D’où vient cette mentalité ? Tout simplement de la pauvreté. Parce qu’on est pauvre partout en fait. Pauvreté des mentalités. Pauvreté, la famine… on est pauvre quoi. C’est triste. Mais culturellement, intellectuellement … je trouve que les Malgaches sont assez enfermés dans leur petit monde. C’est pour cela que je parle par exemple de corruption intérieure. Si on leur donne 1000 Ariary pour se taire… ils vont prendre les 1000 Ariary et se taire. Ils ne vont pas chercher plus loin. Ils se contentent de peu. C’est là la pauvreté des mentalités. Et quand je parle de pauvreté intellectuelle, c’est plus souligné que l’on a un bon potentiel, mais qu’on ne l’exploite pas. On n’utilise pas notre intelligence à bon escient. On utilise cette intelligence-là pour nos propres intérêts personnels, pour se remplir les poches, pour nourrir les gens de faux espoirs. Les intellectuels sont ceux qui sont en costard. Ce n’est pas juste eux les intellectuels, mais c’est ce que je dénonce dans le texte.
Pour changer cela, il faut que tout un chacun y mette du sien. Ça commence par des petits gestes, de ne pas jeter un mégot de cigarette par terre, de ne pas cracher par terre, de ne pas faire pipi n’importe où… Il faut aussi le courage de ne pas se sentir inférieur. De se dire que tout ce que font les étrangers, c’est bien, mais on peut le faire aussi.

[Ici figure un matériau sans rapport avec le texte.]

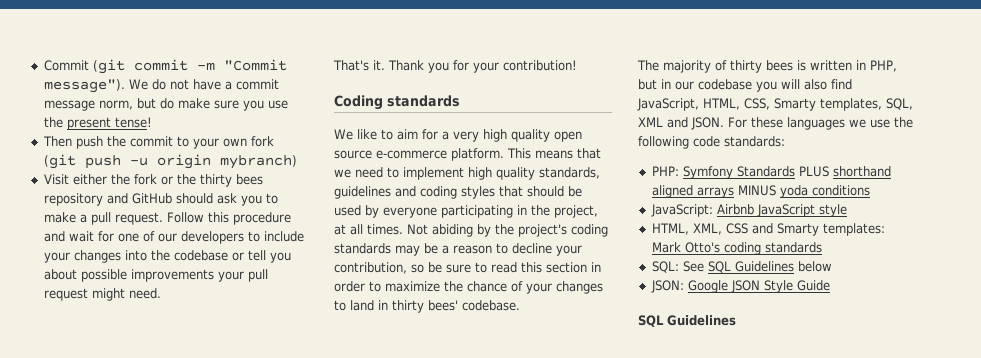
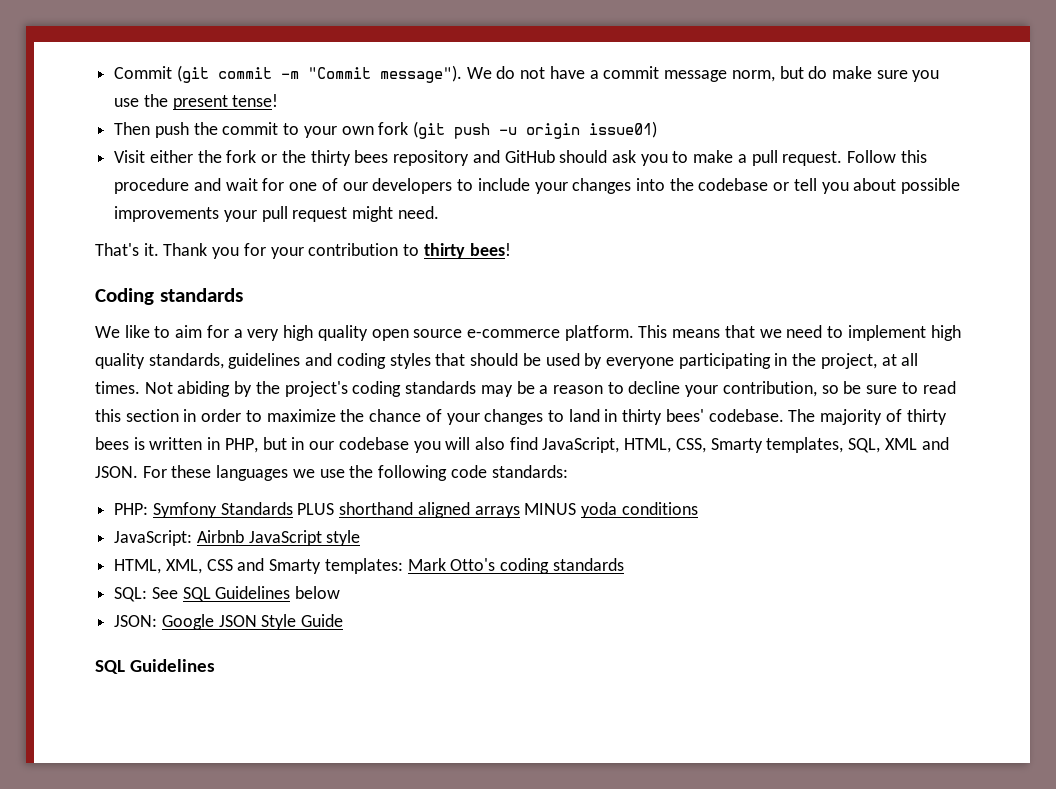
[219,155,297,169] mybranch) -> [589,121,658,138] issue01)
[503,60,577,71] contribution! -> [308,243,511,259] contribution to thirty bees!
(520, 305) // -> (784, 415) none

Ce qui me dérange aussi, c’est que les Malgaches pensent que l’on devrait privilégier les étrangers justes à cause de leur couleur… parce qu’ils pensent qu’ils sont plus riches que nous… on devrait les servir, les valoriser… mais non. On est des êtres humains. On est tous pareils.
– Ce cri de rage n’est-il pas au fond le reflet d’une souffrance profonde et personnelle en cherchant autour de vous, dans votre environnement, les raisons d’une sensation de ne pas pouvoir vous exprimer à la hauteur de ce que vous souhaiteriez ? De produire beaucoup d’effort pour peu de résultats ? L’expression d’un désespoir ?
C’est effectivement très très personnel. Carrément. Il me plaît de dire que je suis malade. Une écorchée vive. Je suis très très sensible à tout ce qui peut se passer. Je suis aussi engagé dans des causes perdues.
J’ai inventé et créé la slamothérapie. j’ai créé ce terme. C’est une thérapie par l’intermédiaire du slam. Je travaille dans une association où je donne des cours de slam. Cette association s’occupe de maman précoce. J’essaie de leur faire exprimer leur rage, leurs sentiments à travers l’écriture. De faire ces mots, un truc positif. Mais c’est aussi une thérapie pour moi-même. Je trouve que, quand on s’occupe d’autres personnes, c’est quand à aussi un mal-être intérieur.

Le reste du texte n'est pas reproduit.